Wie kann der Einkaufsprozess im B2B mit modernen Technologien wie KI, Chatbots und PWA deutlich vereinfacht und beschleunigt werden? Ein Innovationsteam von netz98 hat sich dieser Frage theoretisch und praktisch gestellt.
Hinweis: Elias ist Mitglied des Innovationsteam, das am netz98-Standort Santa Cruz (USA) das hier beschriebene MVP entwickelte. Er beschreibt aus seiner Sicht, wie er zusammen mit seinen Kollegen das Projekt realisierte.

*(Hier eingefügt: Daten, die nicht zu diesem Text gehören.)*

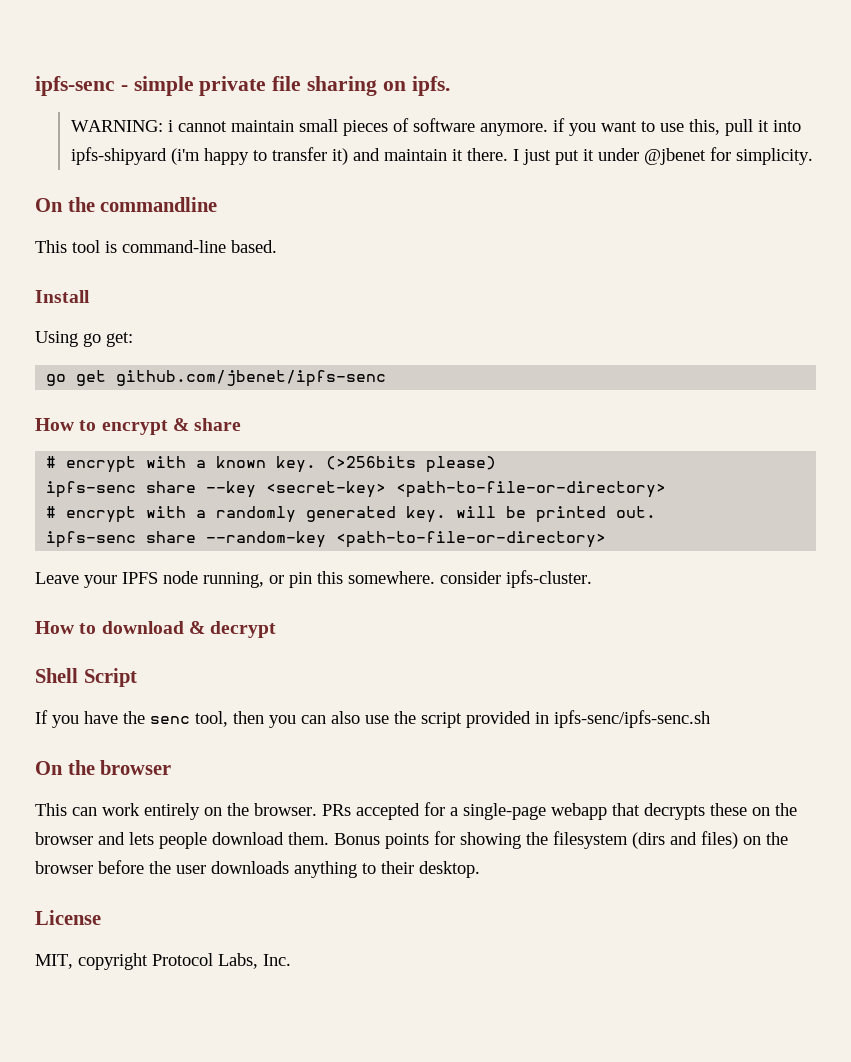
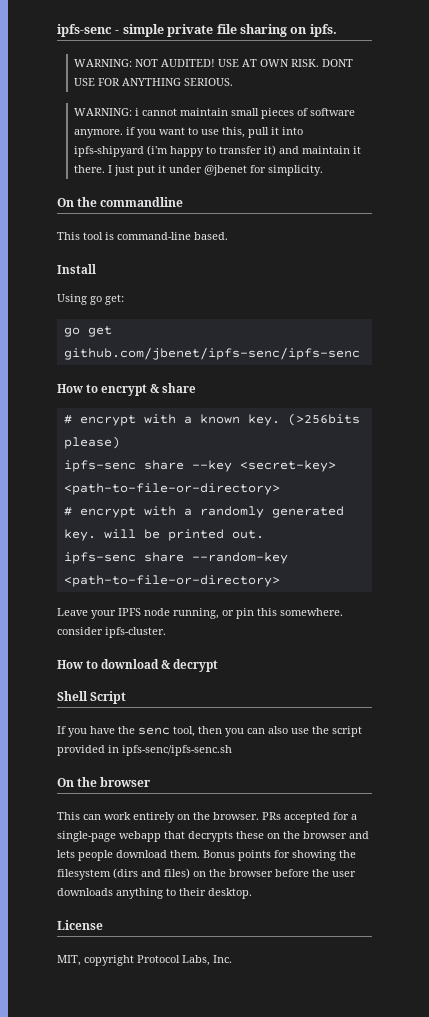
(450, 86) none -> [73,59,353,67] [73,78,233,86] // WARNING: NOT AUDITED! USE AT OWN RISK. DONT USE FOR ANYTHING SERIOUS.
[116,370,387,387] github.com/jbenet/ipfs-senc -> [63,347,360,360] github.com/jbenet/ipfs-senc/ipfs-senc

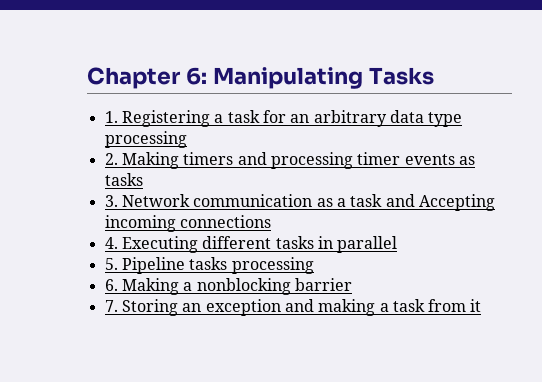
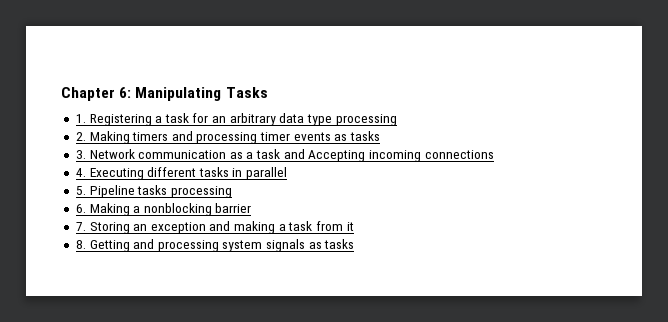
(482, 305) none -> [75,239,355,252] // 8. Getting and processing system signals as tasks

Wie kann der Einkaufsprozess beschleunigt werden?
Obwohl überall von der Digitalisierung geredet wird, agieren viele Unternehmen noch ganz klassisch. Zum Beispiel bei der Nachbestellung von Materialien oder bei der Beschaffung von Ersatzteilen.
Wir ließen uns von folgendem Use Case leiten, welcher im Laufe der Zeit immer weiter verfeinert und durch technische Anforderungen ergänzt wurde:
- Ausgangssituation: Ein Mitarbeiter eines Fertigungsunternehmens erkennt bei einem Routine-Check ein schadhaftes Bauteil an einer zu wartenden Maschine. Er ermittelt mit Hilfe des Handbuchs und/oder eines Datenblatts, um welches Teil es sich handelt und übergibt die Artikelnummer an die Einkaufsabteilung. In der Einkaufsabteilung beginnt nun ein aufwändiger Recherche- und Bestellprozess.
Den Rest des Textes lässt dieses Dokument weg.